#### INFORMATION SHOWN
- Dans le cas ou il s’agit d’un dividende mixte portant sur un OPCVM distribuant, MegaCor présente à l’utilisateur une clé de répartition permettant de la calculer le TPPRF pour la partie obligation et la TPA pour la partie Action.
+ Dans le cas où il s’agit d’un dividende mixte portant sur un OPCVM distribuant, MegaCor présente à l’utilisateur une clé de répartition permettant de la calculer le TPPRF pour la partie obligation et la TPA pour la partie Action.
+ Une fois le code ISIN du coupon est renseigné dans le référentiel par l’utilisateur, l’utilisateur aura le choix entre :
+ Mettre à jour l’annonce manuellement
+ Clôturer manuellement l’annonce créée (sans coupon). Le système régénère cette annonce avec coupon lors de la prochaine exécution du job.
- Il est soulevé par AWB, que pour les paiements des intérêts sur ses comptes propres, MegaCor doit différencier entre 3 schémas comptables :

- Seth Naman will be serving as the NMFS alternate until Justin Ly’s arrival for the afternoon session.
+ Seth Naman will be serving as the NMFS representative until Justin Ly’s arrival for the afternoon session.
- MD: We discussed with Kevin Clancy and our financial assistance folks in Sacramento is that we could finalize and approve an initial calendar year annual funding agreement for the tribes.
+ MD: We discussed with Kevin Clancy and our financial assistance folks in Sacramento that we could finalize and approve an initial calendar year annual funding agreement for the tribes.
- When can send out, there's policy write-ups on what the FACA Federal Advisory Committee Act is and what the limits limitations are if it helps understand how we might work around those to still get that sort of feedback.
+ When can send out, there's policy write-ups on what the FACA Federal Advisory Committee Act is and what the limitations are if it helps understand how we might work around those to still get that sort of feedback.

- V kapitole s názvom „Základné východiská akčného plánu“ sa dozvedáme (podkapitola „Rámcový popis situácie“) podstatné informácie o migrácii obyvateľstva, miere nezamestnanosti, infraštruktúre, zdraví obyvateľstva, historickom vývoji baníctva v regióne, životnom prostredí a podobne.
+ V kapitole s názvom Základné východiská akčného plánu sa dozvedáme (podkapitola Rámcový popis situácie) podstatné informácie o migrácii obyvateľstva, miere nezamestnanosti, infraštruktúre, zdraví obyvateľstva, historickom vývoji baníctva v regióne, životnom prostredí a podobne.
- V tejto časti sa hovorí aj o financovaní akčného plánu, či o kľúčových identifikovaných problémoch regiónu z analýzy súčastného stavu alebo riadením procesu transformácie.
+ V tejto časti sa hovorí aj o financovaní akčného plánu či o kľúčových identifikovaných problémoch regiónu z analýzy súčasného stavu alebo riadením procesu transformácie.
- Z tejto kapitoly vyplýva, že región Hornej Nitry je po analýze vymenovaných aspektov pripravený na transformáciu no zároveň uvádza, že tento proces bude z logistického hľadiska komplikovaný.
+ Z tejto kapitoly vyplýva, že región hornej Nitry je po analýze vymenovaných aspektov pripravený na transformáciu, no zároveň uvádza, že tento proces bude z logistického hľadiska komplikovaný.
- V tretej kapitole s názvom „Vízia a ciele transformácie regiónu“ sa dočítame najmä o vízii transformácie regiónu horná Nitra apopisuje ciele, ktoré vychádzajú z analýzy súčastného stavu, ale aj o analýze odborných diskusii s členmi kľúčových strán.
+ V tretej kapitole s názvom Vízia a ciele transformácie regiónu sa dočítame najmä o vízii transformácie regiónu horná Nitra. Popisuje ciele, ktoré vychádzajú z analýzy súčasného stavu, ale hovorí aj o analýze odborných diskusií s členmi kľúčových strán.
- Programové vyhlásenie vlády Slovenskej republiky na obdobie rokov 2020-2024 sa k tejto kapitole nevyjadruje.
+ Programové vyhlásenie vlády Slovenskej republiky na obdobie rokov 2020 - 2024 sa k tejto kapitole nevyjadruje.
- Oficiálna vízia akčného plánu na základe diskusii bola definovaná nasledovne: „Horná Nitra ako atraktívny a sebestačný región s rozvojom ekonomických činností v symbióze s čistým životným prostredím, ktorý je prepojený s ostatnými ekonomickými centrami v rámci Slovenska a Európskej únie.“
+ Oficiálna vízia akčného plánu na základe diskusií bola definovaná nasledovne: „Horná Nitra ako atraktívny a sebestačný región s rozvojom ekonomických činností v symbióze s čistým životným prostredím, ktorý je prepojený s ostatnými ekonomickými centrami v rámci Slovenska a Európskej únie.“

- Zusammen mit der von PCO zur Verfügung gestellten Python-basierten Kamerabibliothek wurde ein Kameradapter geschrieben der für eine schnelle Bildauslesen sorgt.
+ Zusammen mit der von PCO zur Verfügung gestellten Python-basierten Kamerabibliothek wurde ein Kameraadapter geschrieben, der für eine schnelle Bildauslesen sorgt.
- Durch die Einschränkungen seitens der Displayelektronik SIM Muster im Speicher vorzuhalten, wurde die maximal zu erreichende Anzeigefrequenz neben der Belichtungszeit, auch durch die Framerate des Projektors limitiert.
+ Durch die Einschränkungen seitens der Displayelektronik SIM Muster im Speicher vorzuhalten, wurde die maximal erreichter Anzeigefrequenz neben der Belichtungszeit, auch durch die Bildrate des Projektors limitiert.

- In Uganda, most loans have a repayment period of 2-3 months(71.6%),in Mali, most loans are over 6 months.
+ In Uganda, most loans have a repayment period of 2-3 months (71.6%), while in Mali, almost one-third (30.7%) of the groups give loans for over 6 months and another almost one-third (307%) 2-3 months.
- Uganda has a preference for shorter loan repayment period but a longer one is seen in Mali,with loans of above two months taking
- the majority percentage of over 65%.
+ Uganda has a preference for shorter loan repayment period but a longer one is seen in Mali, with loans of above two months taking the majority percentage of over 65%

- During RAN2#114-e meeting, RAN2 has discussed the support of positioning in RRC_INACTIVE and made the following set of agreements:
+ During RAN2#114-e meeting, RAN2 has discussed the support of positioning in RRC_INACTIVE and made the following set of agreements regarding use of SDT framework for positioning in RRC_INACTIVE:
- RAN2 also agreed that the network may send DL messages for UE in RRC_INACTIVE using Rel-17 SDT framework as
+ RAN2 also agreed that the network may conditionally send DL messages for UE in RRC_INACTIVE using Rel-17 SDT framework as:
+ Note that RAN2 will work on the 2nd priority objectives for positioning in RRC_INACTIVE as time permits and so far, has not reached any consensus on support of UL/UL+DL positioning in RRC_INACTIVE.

#### EXERCISE REQUIREMENTS
Only lines that include "ostatnými" belong in the answer; copy all of them from the listing.

#### SOLUTION BELOW
- Oficiálna vízia akčného plánu na základe diskusii bola definovaná nasledovne: „Horná Nitra ako atraktívny a sebestačný región s rozvojom ekonomických činností v symbióze s čistým životným prostredím, ktorý je prepojený s ostatnými ekonomickými centrami v rámci Slovenska a Európskej únie.“
+ Oficiálna vízia akčného plánu na základe diskusií bola definovaná nasledovne: „Horná Nitra ako atraktívny a sebestačný región s rozvojom ekonomických činností v symbióze s čistým životným prostredím, ktorý je prepojený s ostatnými ekonomickými centrami v rámci Slovenska a Európskej únie.“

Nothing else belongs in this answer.